PCHAS offers two youth development programs in Farmington | News

0

In this second of four articles to be published by The Farmington Press on community services offered locally by Presbyterian Children’s Homes and Services, we examine youth outreach and therapeutic mentorship. – Editor

Two Presbyterian Children’s Homes and Services (PCHAS) youth development programs have taken root in their Farmington service center. One is based at their Pine Street campus. The other works with children and adolescents in schools and throughout the community. Both programs are designed to guide young people who face various challenges. The programs follow PCHAS’ mission to provide Christ-centered care and support to children and families in need, which in turn serve the Farmington community as a whole.

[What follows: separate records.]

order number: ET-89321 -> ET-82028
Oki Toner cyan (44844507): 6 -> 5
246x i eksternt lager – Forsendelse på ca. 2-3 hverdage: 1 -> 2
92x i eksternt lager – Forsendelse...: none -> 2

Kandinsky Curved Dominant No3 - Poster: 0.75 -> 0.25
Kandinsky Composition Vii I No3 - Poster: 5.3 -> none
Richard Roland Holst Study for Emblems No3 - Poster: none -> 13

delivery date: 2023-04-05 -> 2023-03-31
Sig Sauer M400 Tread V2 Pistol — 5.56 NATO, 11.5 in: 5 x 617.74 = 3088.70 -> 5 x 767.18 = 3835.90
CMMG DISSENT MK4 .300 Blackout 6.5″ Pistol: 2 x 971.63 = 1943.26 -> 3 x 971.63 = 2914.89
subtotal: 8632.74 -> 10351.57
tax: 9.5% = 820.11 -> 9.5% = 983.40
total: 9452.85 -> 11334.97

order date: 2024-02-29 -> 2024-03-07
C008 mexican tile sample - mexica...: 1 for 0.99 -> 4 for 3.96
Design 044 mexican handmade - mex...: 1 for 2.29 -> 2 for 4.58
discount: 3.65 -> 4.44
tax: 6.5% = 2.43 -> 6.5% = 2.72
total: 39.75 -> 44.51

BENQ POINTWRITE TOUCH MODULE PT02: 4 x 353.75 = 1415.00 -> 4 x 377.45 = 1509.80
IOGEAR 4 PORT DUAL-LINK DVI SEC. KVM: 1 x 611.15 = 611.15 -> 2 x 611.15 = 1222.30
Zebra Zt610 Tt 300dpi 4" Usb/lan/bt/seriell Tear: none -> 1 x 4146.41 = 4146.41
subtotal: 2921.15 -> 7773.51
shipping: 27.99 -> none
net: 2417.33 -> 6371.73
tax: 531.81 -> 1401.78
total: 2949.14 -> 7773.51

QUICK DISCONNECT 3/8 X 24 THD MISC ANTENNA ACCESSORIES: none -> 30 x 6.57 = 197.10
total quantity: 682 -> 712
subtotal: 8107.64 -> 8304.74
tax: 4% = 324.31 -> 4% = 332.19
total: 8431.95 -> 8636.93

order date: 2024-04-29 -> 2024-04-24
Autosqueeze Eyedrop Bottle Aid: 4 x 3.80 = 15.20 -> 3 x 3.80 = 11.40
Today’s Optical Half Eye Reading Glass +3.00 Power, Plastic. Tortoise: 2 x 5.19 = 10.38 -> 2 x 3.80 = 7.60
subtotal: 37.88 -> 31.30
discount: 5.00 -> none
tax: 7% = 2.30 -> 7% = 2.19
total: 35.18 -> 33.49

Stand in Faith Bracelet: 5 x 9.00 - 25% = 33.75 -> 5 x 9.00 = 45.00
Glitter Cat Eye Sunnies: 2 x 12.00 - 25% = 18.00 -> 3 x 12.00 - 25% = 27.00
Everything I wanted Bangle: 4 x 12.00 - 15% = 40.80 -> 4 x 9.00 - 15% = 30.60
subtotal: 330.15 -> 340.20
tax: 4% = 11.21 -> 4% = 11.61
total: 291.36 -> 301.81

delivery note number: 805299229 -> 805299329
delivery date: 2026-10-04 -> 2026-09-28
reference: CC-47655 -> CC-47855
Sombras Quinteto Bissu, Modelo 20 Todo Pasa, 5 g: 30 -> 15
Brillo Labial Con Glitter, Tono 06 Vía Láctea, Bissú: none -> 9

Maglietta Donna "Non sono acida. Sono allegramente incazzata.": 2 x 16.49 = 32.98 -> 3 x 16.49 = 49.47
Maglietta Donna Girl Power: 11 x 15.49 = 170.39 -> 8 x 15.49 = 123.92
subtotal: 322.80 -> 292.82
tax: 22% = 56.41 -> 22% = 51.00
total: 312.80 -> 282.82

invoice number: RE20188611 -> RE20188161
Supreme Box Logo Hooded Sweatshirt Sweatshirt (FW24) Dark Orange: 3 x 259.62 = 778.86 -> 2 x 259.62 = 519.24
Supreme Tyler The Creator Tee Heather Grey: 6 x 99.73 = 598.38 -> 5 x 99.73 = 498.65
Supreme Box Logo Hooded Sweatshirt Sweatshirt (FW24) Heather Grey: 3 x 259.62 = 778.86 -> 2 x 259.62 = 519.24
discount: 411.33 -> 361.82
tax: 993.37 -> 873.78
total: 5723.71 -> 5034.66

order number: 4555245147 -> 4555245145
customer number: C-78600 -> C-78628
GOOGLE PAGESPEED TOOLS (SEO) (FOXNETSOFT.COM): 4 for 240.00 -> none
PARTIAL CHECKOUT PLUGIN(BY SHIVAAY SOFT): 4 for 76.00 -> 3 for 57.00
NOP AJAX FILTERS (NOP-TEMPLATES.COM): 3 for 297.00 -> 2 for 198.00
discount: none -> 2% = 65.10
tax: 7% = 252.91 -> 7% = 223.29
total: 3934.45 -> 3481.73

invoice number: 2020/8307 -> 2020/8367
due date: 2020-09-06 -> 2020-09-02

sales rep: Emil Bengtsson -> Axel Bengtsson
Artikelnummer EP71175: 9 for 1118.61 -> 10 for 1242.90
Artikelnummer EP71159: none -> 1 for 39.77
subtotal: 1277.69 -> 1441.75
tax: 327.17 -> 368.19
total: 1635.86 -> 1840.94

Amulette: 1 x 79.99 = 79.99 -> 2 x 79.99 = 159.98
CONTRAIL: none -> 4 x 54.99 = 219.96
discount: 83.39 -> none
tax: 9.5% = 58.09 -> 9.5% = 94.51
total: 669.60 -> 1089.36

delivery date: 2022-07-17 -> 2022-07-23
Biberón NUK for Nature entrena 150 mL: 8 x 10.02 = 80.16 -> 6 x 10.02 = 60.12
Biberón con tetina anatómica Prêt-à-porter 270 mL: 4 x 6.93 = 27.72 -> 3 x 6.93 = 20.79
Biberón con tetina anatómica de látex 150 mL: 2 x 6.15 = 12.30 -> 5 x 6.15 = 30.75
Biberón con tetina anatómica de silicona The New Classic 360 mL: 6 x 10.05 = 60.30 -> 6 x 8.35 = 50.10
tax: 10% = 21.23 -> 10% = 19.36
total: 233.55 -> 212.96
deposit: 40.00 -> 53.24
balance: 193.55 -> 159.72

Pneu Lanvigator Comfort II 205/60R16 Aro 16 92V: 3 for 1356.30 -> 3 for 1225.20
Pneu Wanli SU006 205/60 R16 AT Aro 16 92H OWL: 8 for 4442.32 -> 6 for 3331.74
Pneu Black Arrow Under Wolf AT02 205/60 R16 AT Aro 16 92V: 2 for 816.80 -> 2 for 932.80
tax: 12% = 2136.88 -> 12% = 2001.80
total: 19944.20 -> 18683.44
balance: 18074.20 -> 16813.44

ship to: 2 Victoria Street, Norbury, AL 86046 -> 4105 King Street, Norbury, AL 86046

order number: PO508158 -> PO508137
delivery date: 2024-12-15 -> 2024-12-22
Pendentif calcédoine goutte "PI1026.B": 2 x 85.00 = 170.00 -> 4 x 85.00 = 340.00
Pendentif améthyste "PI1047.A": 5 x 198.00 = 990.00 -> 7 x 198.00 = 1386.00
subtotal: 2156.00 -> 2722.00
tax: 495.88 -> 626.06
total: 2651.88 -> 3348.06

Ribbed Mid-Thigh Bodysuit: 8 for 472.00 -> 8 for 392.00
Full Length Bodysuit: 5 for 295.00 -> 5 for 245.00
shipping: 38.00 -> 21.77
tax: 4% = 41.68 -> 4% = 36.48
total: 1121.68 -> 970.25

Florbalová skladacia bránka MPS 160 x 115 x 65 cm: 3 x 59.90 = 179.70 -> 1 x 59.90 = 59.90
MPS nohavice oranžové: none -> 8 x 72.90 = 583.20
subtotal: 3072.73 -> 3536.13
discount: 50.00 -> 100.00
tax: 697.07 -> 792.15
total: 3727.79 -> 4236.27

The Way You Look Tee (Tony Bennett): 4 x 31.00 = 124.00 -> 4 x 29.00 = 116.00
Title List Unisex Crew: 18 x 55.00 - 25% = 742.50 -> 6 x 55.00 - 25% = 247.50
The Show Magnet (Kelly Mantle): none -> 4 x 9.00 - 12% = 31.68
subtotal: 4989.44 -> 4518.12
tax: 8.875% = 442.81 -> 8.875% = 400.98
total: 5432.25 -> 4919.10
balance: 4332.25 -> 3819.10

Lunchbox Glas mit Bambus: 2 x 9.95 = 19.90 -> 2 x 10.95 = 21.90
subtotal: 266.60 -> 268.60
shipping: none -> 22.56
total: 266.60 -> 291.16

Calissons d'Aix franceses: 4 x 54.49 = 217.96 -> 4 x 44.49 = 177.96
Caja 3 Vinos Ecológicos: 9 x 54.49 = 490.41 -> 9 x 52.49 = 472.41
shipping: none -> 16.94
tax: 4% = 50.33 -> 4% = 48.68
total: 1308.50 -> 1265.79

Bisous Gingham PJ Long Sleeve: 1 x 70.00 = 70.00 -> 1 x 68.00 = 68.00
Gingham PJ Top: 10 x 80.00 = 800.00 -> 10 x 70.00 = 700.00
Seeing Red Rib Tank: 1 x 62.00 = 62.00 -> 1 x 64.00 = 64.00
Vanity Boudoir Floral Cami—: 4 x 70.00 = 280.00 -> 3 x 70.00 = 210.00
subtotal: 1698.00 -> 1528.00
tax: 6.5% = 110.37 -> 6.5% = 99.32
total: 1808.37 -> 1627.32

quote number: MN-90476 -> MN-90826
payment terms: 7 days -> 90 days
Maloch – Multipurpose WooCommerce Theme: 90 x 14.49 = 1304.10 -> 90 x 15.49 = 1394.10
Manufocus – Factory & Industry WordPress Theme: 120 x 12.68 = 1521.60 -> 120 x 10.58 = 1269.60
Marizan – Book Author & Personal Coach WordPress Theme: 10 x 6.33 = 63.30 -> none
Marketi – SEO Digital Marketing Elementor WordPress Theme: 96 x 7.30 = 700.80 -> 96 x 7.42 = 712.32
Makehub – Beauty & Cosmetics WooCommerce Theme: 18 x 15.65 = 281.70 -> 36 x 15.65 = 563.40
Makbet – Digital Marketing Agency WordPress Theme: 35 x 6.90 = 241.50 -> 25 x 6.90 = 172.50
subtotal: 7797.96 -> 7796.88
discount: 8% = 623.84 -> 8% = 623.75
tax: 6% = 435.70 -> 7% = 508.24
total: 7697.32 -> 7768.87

At 3 p.m. on a weekday, Christina McClure ticks off her list: art supplies on the craft table, ingredients for dinner in the kitchen, and a reptile in the terrarium. Soon, a school bus will drop off a dozen youngsters ready for snacks, group activities and even homework.

People also read…

“If the weather is nice, the children will play outside,” she says. “Inside we have plenty of space to spread out: there is a quiet room for those who need it, a craft and games room, a tutoring area and, of course, the kitchen where everything everyone takes turns preparing the evening meal. There is a time block for homework and we have a tutor available.

The Youth Outreach Program is designed to help young people deal with everyday challenges in the world and provide a balance of structure and social interaction. Students choose individual goals like getting fewer disciplinary references at school, learning to cook a meal, or increasing their grade in a school subject. Recommendations for the program come from school counselors, children’s division workers, or PCHAS staff in other programs.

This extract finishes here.